LUCKNOW - The Uttar Pradesh government Tuesday hastily withdrew an order banning the sale of meat for nine days — which would have coincided with the Muslim holy month of Ramadan — saying it had misinterpreted a 17-month-old Supreme Court order.
Realisation dawned on the Mayawati government after a hue and cry was raised by the UP Meat Sellers Association, which threatened to stage demonstrations and roadblocks to protest the order. Prominent Islamic clerics had also taken serious affront of the ban in view of Ramadan from Aug 22.
“We issued the ban order Monday thinking that the apex court’s order was binding on the entire country. However, on further inquiry, we found that the order was specific for Gujarat and Rajasthan, so we decided to withdraw the order today,” Harsharan Das, the state principal secretary (animal husbandry), told IANS Tuesday.
Sources claimed that the order was pushed by Animal Husbandry Minister Awadh Pal Singh Yadav after securing Chief Minister Mayawati’s nod.
Policemen had already got down to enforcing the order, which was most visible in the state capital where non-vegetarian joints were shut down in certain areas Monday night and slaughter houses and meat shops were not allowed to open Tuesday morning.

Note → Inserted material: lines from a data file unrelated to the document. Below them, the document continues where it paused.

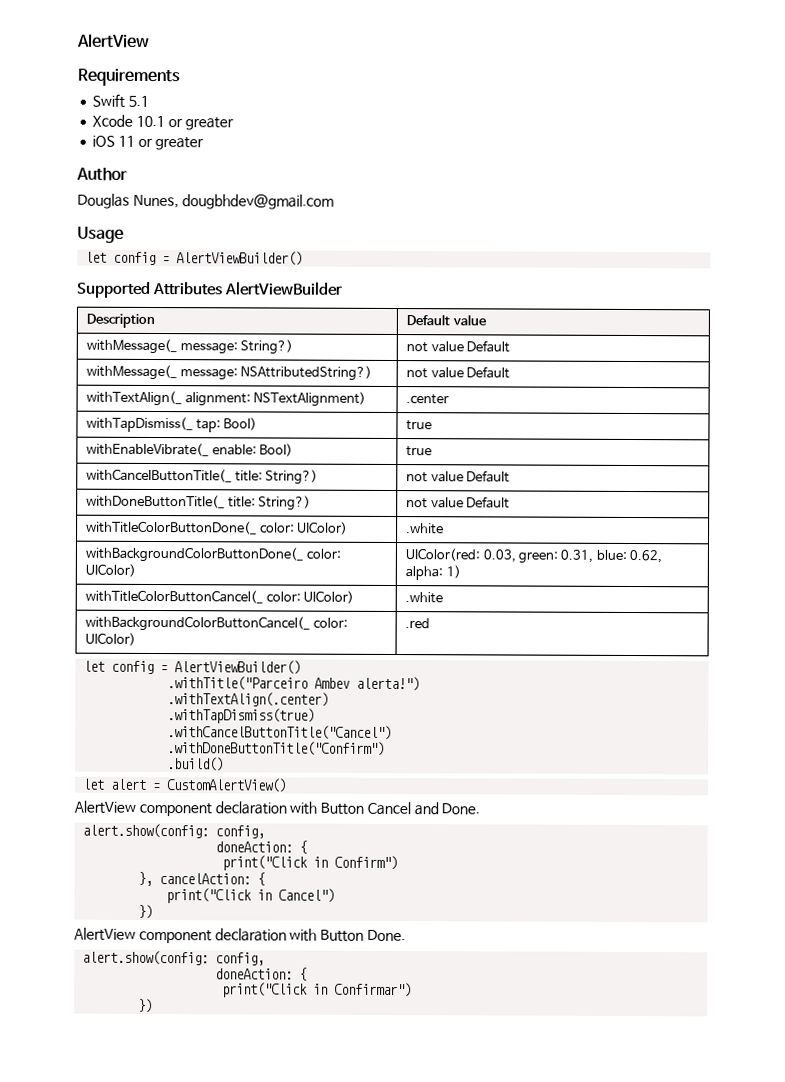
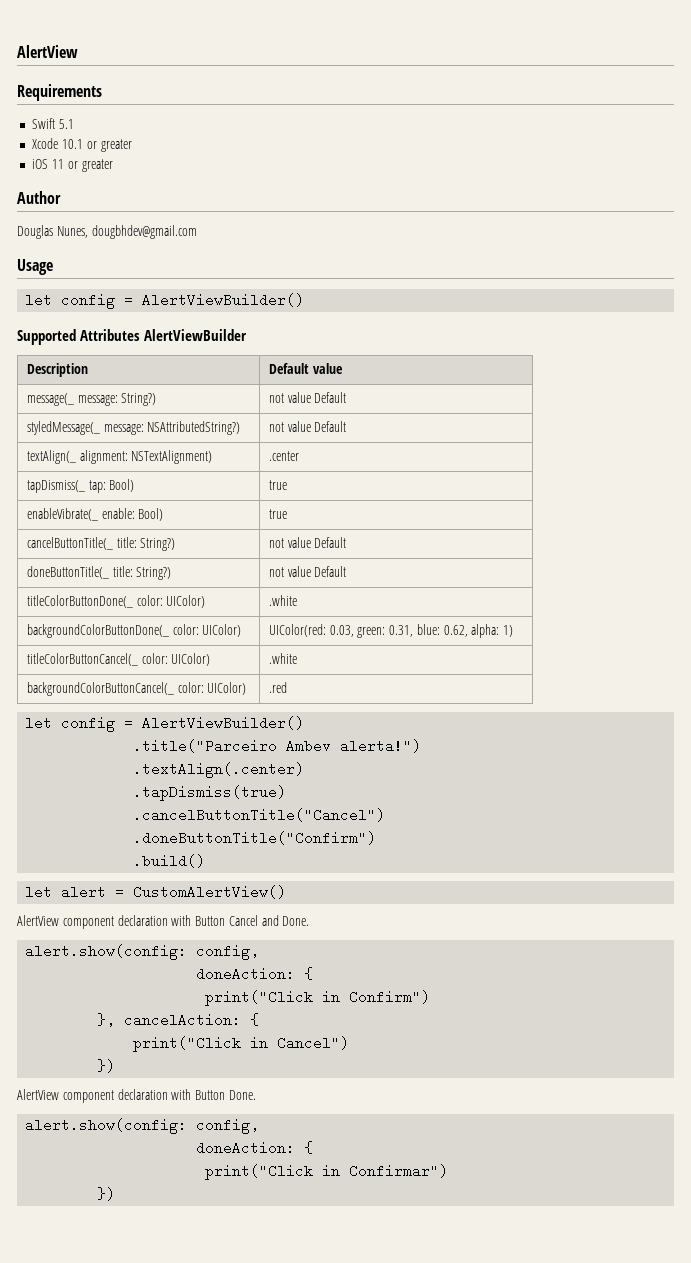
[86,338,178,355] withMessage(_ -> [26,393,74,406] message(_
[86,364,178,381] withMessage(_ -> [26,421,100,435] styledMessage(_
[86,390,183,407] withTextAlign(_ -> [26,450,76,464] textAlign(_
[86,416,194,433] withTapDismiss(_ -> [26,480,85,493] tapDismiss(_
[86,442,210,457] withEnableVibrate(_ -> [26,508,98,521] enableVibrate(_
[86,468,318,485] [406,470,510,483] [86,494,311,511] [406,496,510,509] [86,520,348,535] [406,523,445,535] [85,546,304,563] withCancelButtonTitle(_ title: String?) | not value Default // withDoneButtonTitle(_ title: String?) | not value Default // withTitleColorButtonDone(_ color: UIColor) | .white // withBackgroundColorButtonDone(_ -> [26,537,176,551] [268,537,347,548] [26,566,172,580] [268,566,347,577] [26,595,206,608] [268,595,297,606] [26,624,169,638] cancelButtonTitle(_ title: String?) | not value Default // doneButtonTitle(_ title: String?) | not value Default // titleColorButtonDone(_ color: UIColor) | .white // backgroundColorButtonDone(_
[85,589,354,604] [405,592,444,604] [85,615,311,632] withTitleColorButtonCancel(_ color: UIColor) | .white // withBackgroundColorButtonCancel(_ -> [26,653,211,666] [268,653,297,664] [26,682,174,696] titleColorButtonCancel(_ color: UIColor) | .white // backgroundColorButtonCancel(_
[167,676,309,691] .withTitle("Parceiro -> [133,739,278,753] .title("Parceiro
[167,692,330,707] [167,708,316,724] [167,725,393,741] [167,741,386,756] .withTextAlign(.center) // .withTapDismiss(true) // .withCancelButtonTitle("Cancel") // .withDoneButtonTitle("Confirm") -> [133,762,305,778] [133,785,287,801] [133,808,386,822] [133,831,377,845] .textAlign(.center) // .tapDismiss(true) // .cancelButtonTitle("Cancel") // .doneButtonTitle("Confirm")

Das was however at loss to explain why the state government had suddenly decided to enforce a court order 17 months after it was issued. He was also unable to say why he did not initially realise that the order was not applicable to his state.
The Supreme Court order had come March 14, 2008, against a Gujarat High Court order, staying a ban on sale of meat ordered by the Ahmedabad Municipal Corporation.
The Ahmedabad Municipal Corporation had acted on a plea made by Hinsa Virodhak Sangh, an NGO propagating a ban on animal slaughter and the sale of meat during ‘Paryushan Parva’, a Jain festival.
According to insiders in the Uttar Pradesh government, it was the overzealous approach of the animal husbandry minister that led to the faux pas in the state. Officials did not even care to check the date of the Jain festival, which commences from Aug 21, coinciding with the commencement of Ramadan.
“There was no way that we could accept such an order,” said Maulana Khalid Rasheed, Lucknow’s Naib Imam and head of the citys oldest Islamic seminary Firangi Mahal.
“After all, this would not only affect the livelihood of those involved in the business of selling meat and non-vegetarian food but also affect the lives of all Muslims during the forthcoming month of Ramadan,” he added.
“It is in good time that the government realised its mistake and has withdrawn the order, but still it is important that an inquiry be ordered to get to the root of such an order that could have unnecessarily posed a threat to the social and communal order in the state.”